Below is a listing; repeat exactly the lines from the one containing "[411,257,472,270] v0.5.0). ->" to the one containing "[229,351,286,363] v0.5.x, ->", both included.

────────────────

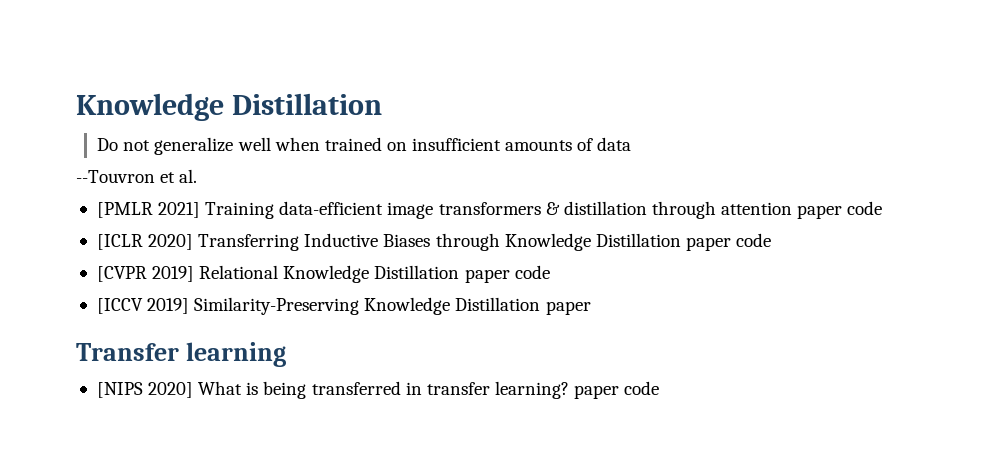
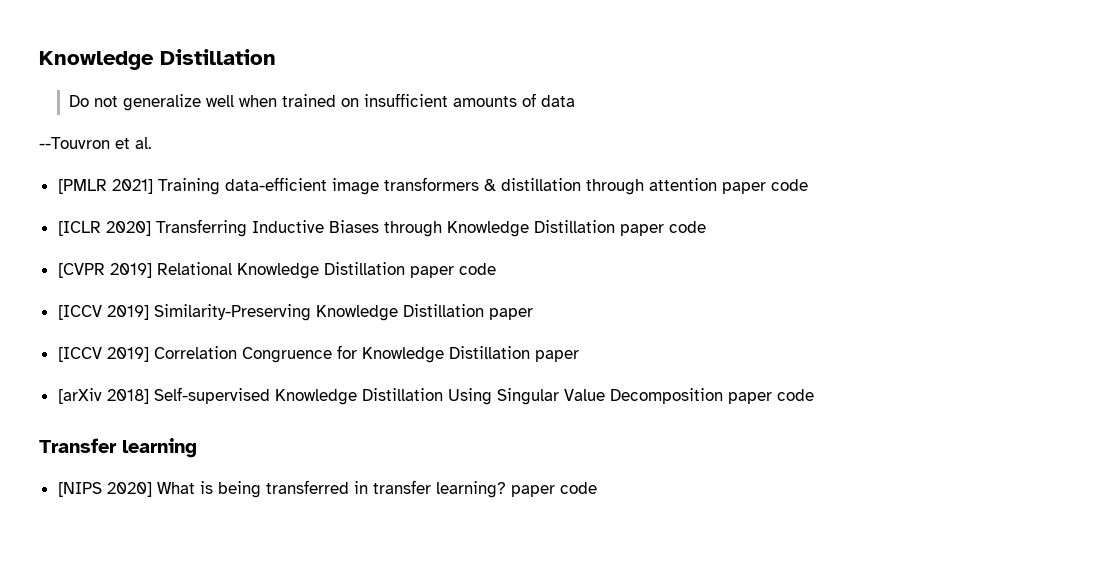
(591, 308) none -> [57,345,579,363] [57,387,814,405] // [ICCV 2019] Correlation Congruence for Knowledge Distillation paper // [arXiv 2018] Self-supervised Knowledge Distillation Using Singular Value Decomposition paper code

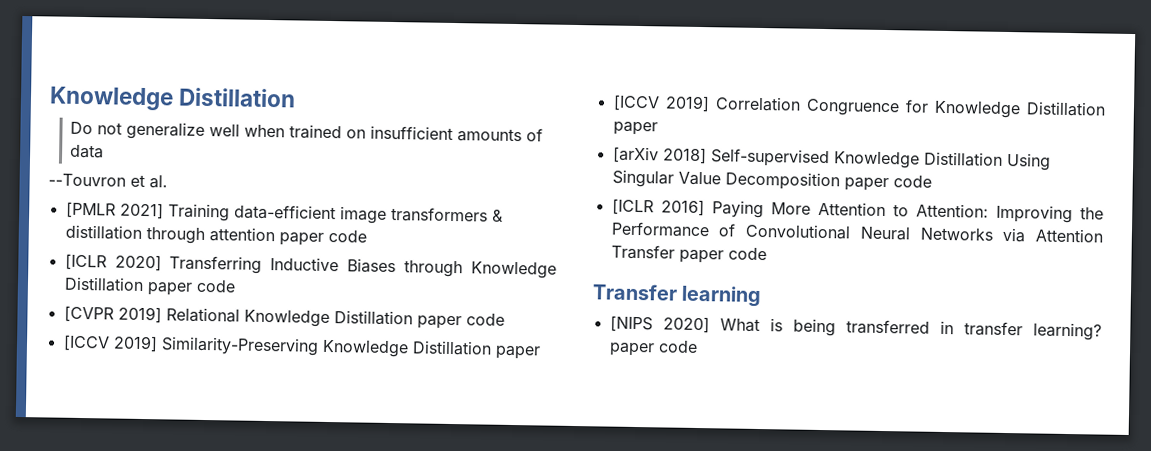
(814, 395) none -> [611,198,1104,224] [610,221,1104,243] [610,244,767,264] // [ICLR 2016] Paying More Attention to Attention: Improving the Performance of Convolutional Neural Networks via Attention Transfer paper code

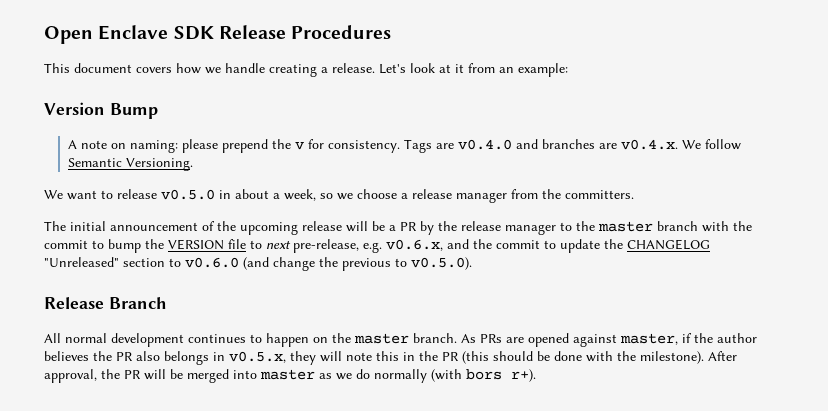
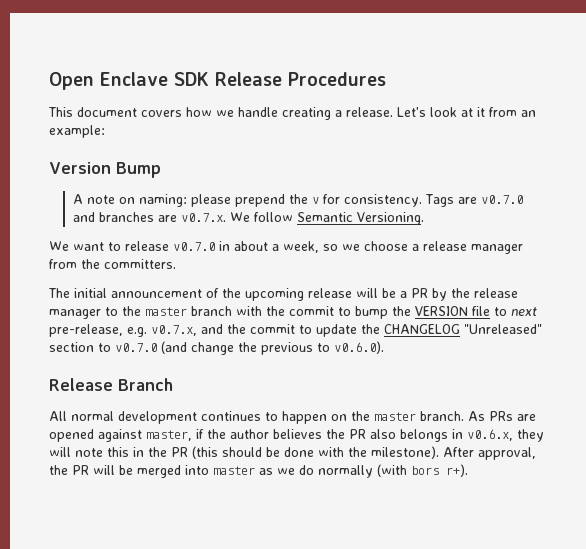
[457,139,512,150] v0.4.0 -> [481,195,524,204] v0.7.0
[620,139,678,150] v0.4.x. -> [181,213,227,222] v0.7.x.
[161,189,215,200] v0.5.0 -> [173,242,215,251] v0.7.0
[386,239,443,251] v0.6.x, -> [151,325,197,336] v0.7.x,
[185,257,239,268] v0.6.0 -> [115,343,157,352] v0.7.0
[411,257,472,270] v0.5.0). -> [334,341,384,354] v0.6.0).
[229,351,286,363] v0.5.x, -> [467,429,513,441] v0.6.x,

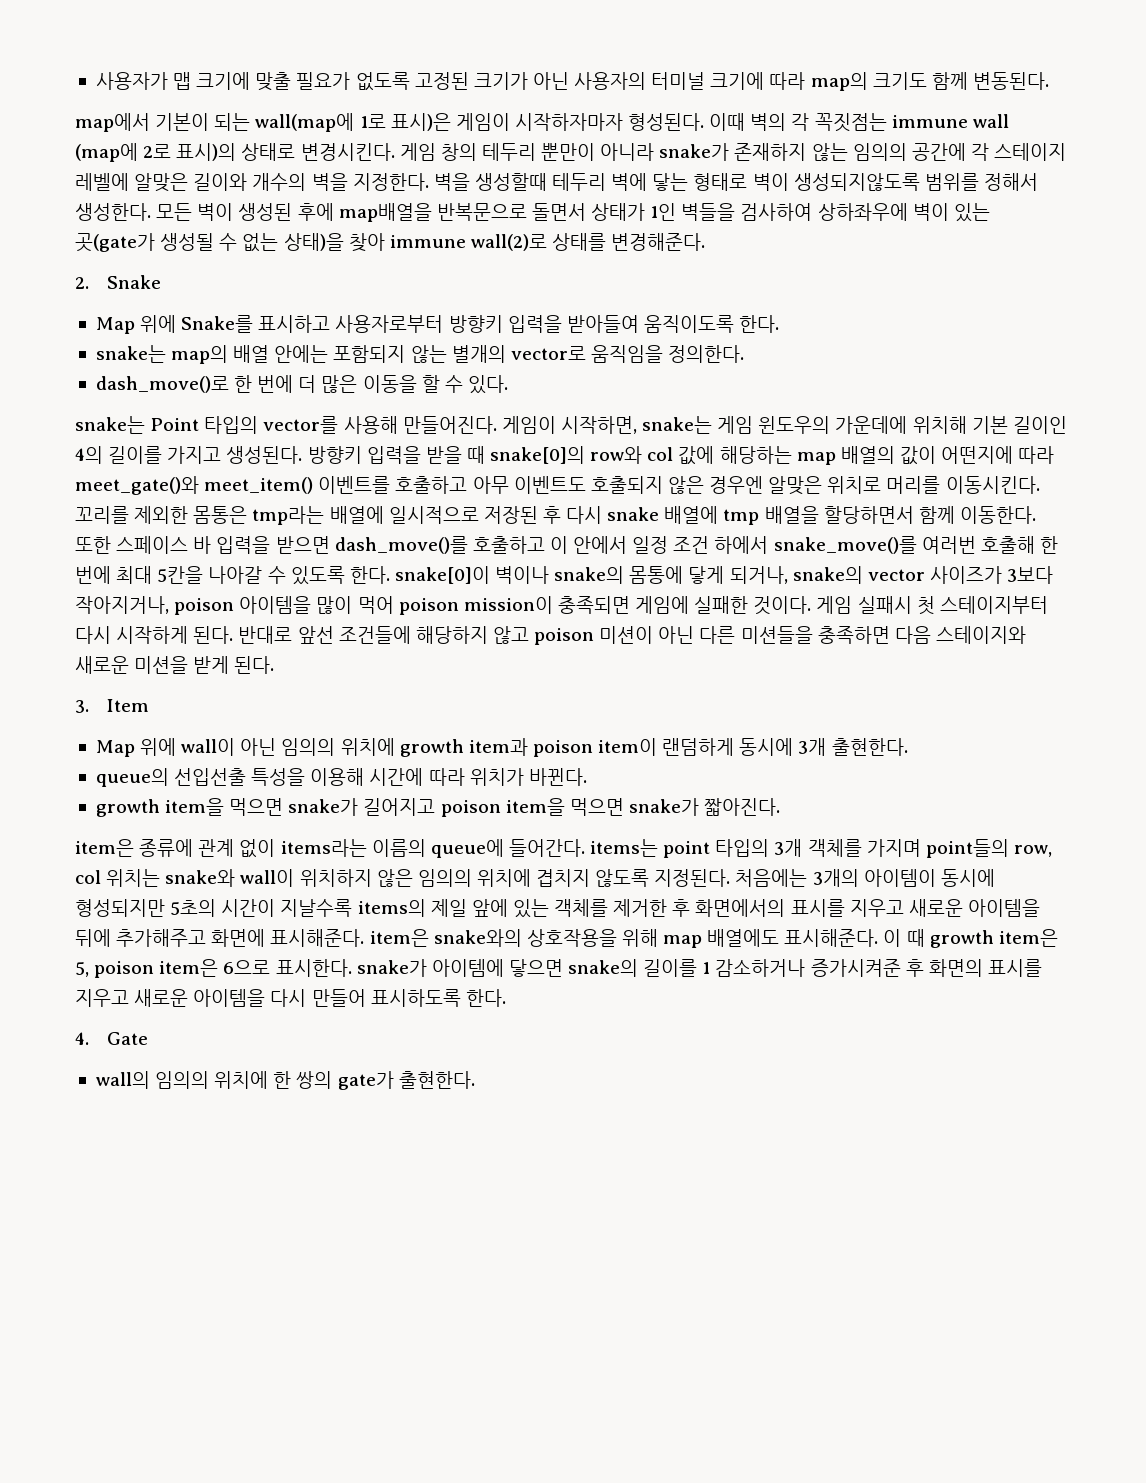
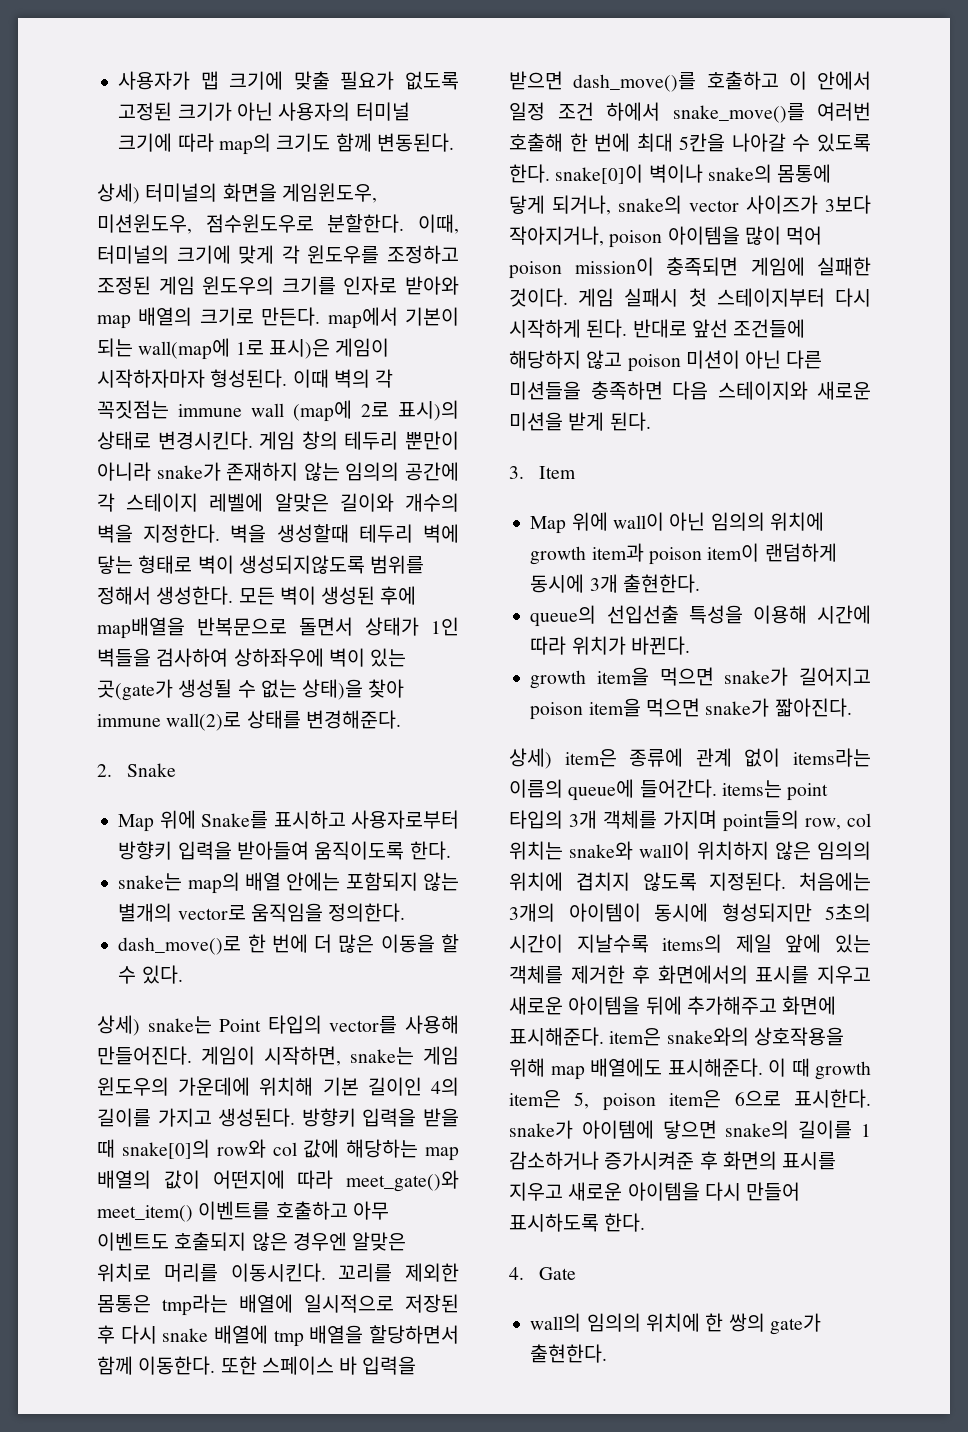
(1049, 81) none -> [97,183,377,204] [97,214,459,234] [97,245,459,264] [97,276,459,295] [97,307,321,329] 상세) 터미널의 화면을 게임윈도우, 미션윈도우, 점수윈도우로 분할한다. 이때, 터미널의 크기에 맞게 각 윈도우를 조정하고 조정된 게임 윈도우의 크기를 인자로 받아와 map 배열의 크기로 만든다.
(508, 384) none -> [97,1015,140,1036] 상세)
(781, 807) none -> [509,748,552,769] 상세)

────────────────

#### [Answer section]
[411,257,472,270] v0.5.0). -> [334,341,384,354] v0.6.0).
[229,351,286,363] v0.5.x, -> [467,429,513,441] v0.6.x,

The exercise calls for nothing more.